Segment Start: DATA TO USE

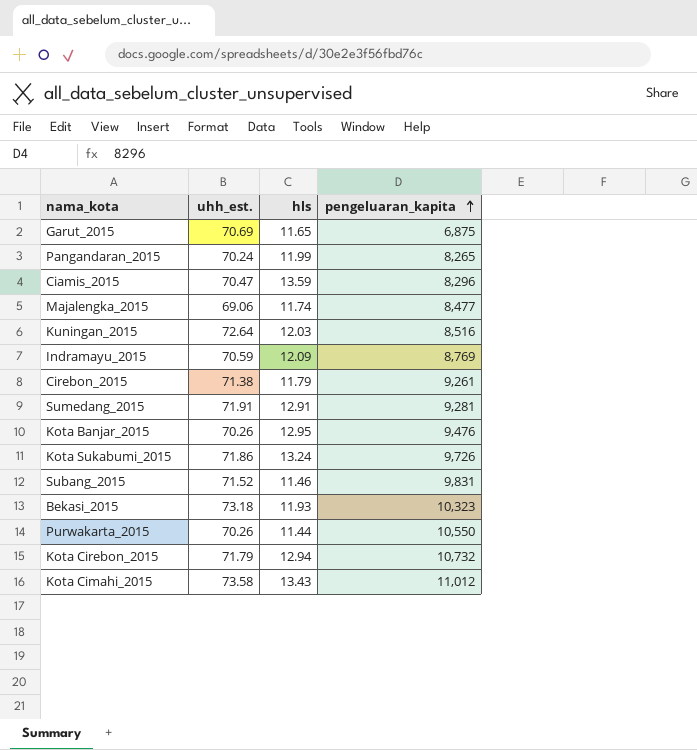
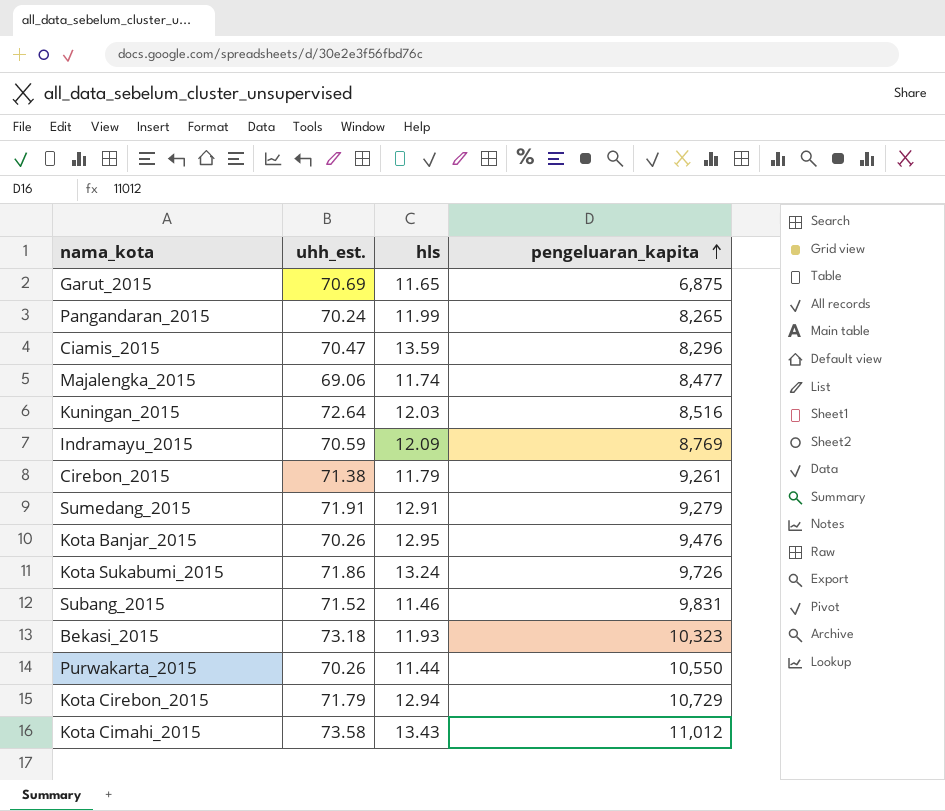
Sumedang_2015 | pengeluaran_kapita: 9,281 -> 9,279
Kota Cirebon_2015 | pengeluaran_kapita: 10,732 -> 10,729

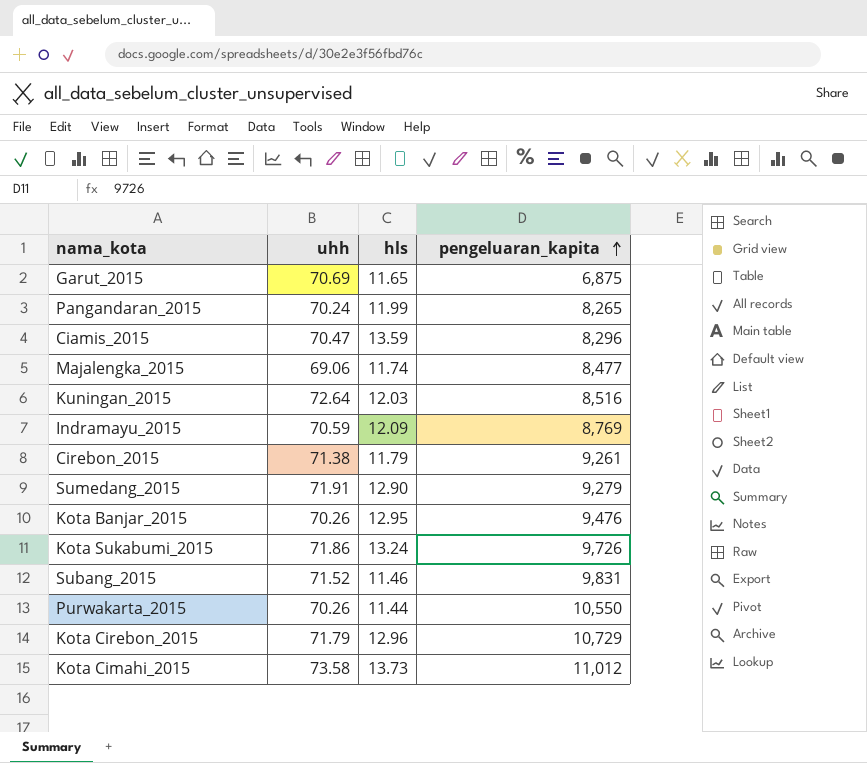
column name: uhh_est. -> uhh
row Bekasi_2015: 73.18 | 11.93 | 10,323 -> none
Sumedang_2015 | hls: 12.91 -> 12.90
Kota Cirebon_2015 | hls: 12.94 -> 12.96
Kota Cimahi_2015 | hls: 13.43 -> 13.73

Segment End: DATA TO USE

* **DIRECTIONS FOR THIS TASK**: Beginning with the line that contains "Sumedang_2015 | hls: 12.91 -> 12.90", restate word for word each line through the last one in the data, and write nothing more.

* **ANSWER SPACE**:
Sumedang_2015 | hls: 12.91 -> 12.90
Kota Cirebon_2015 | hls: 12.94 -> 12.96
Kota Cimahi_2015 | hls: 13.43 -> 13.73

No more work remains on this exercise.